== Work to be completed ==
Omit the images and reproduce the rest of the entries exactly.
+===+
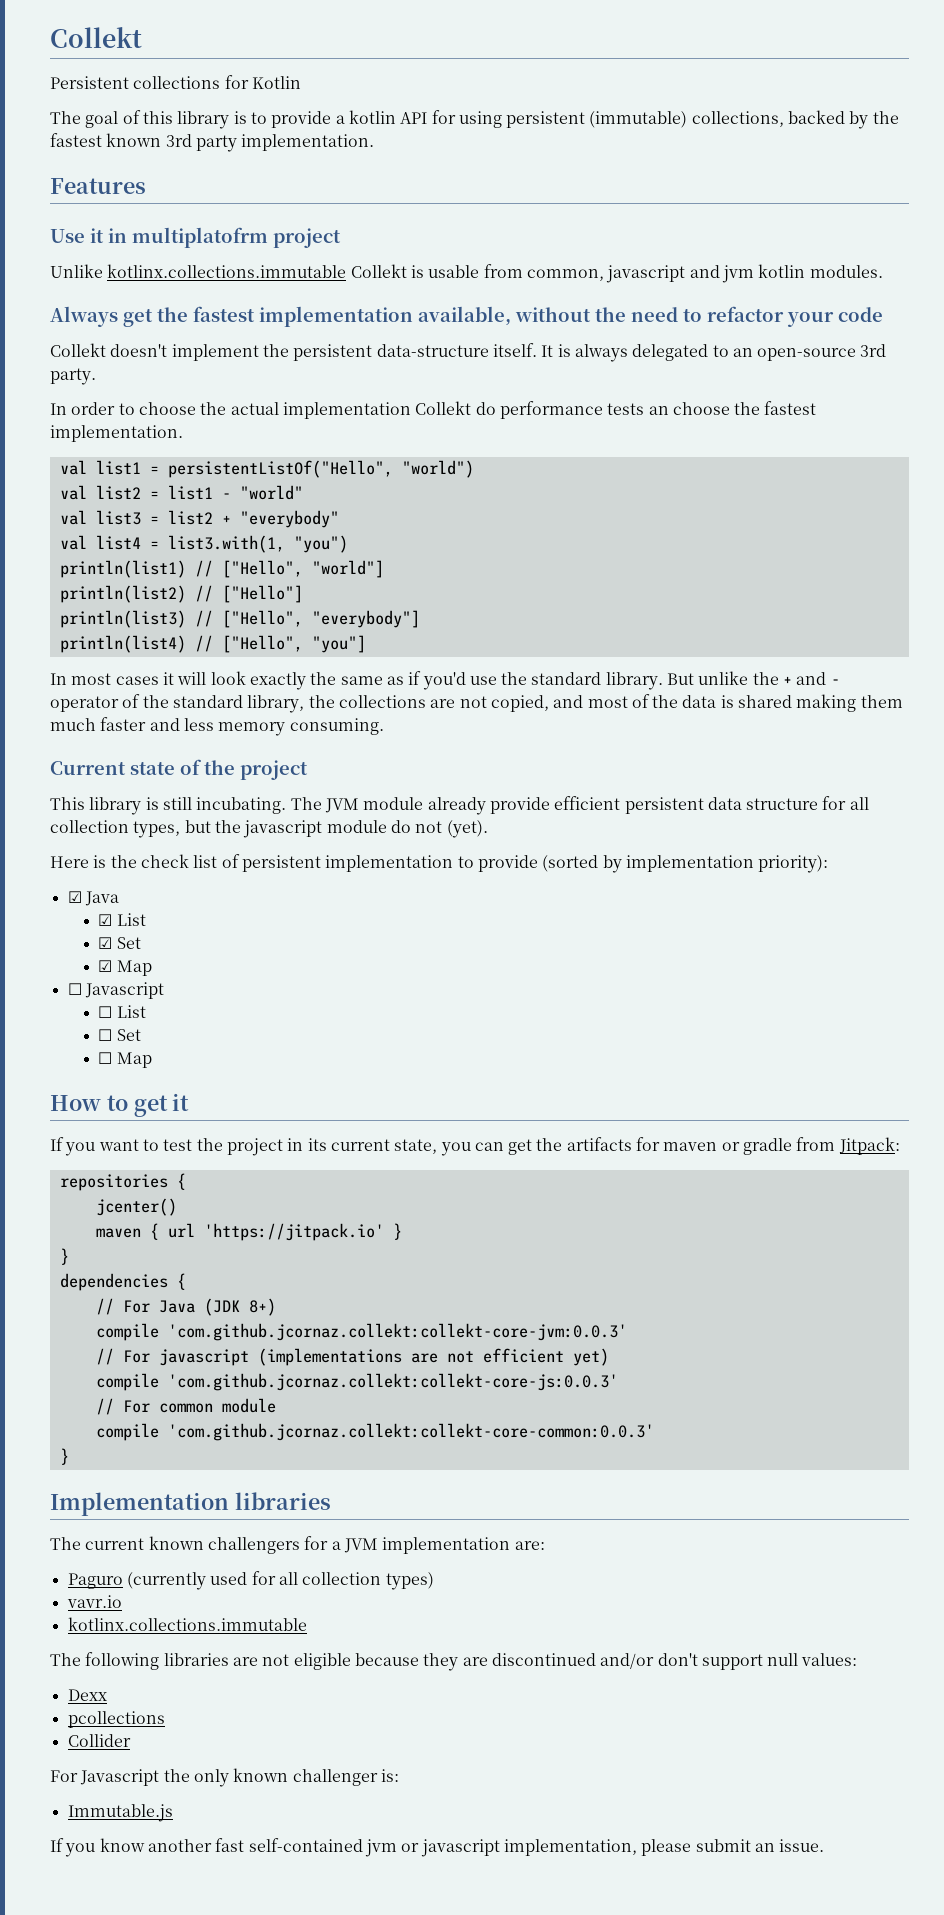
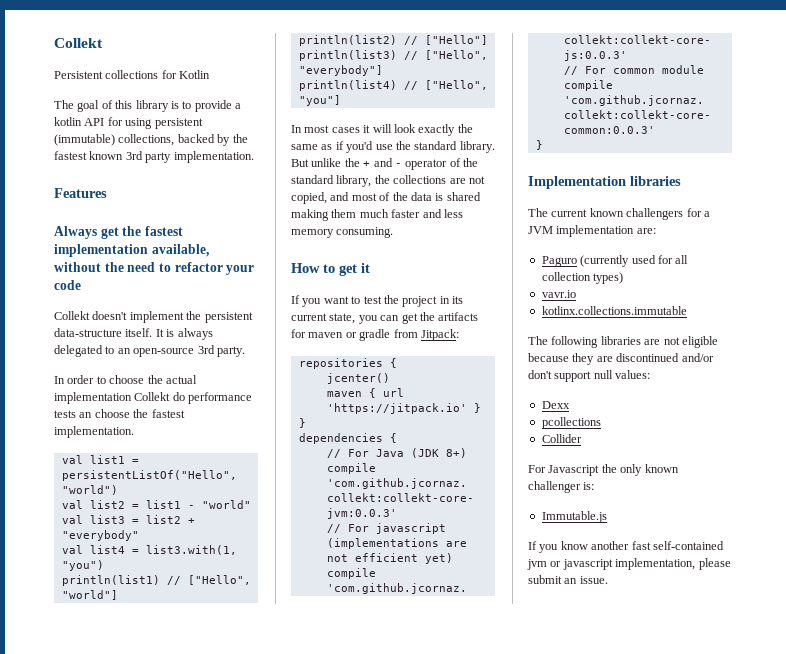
- Use it in multiplatofrm project
- Unlike kotlinx.collections.immutable Collekt is usable from common, javascript and jvm kotlin modules.
- Current state of the project
- This library is still incubating. The JVM module already provide efficient persistent data structure for all collection types, but the javascript module do not (yet).
- Here is the check list of persistent implementation to provide (sorted by implementation priority):
- ☑ Java
- ☑ List
- ☑ Set
- ☑ Map
- ☐ Javascript
- ☐ List
- ☐ Set
- ☐ Map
+===+
== Task answer ==
- Use it in multiplatofrm project
- Unlike kotlinx.collections.immutable Collekt is usable from common, javascript and jvm kotlin modules.
- Current state of the project
- This library is still incubating. The JVM module already provide efficient persistent data structure for all collection types, but the javascript module do not (yet).
- Here is the check list of persistent implementation to provide (sorted by implementation priority):
- ☑ Java
- ☑ List
- ☑ Set
- ☑ Map
- ☐ Javascript
- ☐ List
- ☐ Set
- ☐ Map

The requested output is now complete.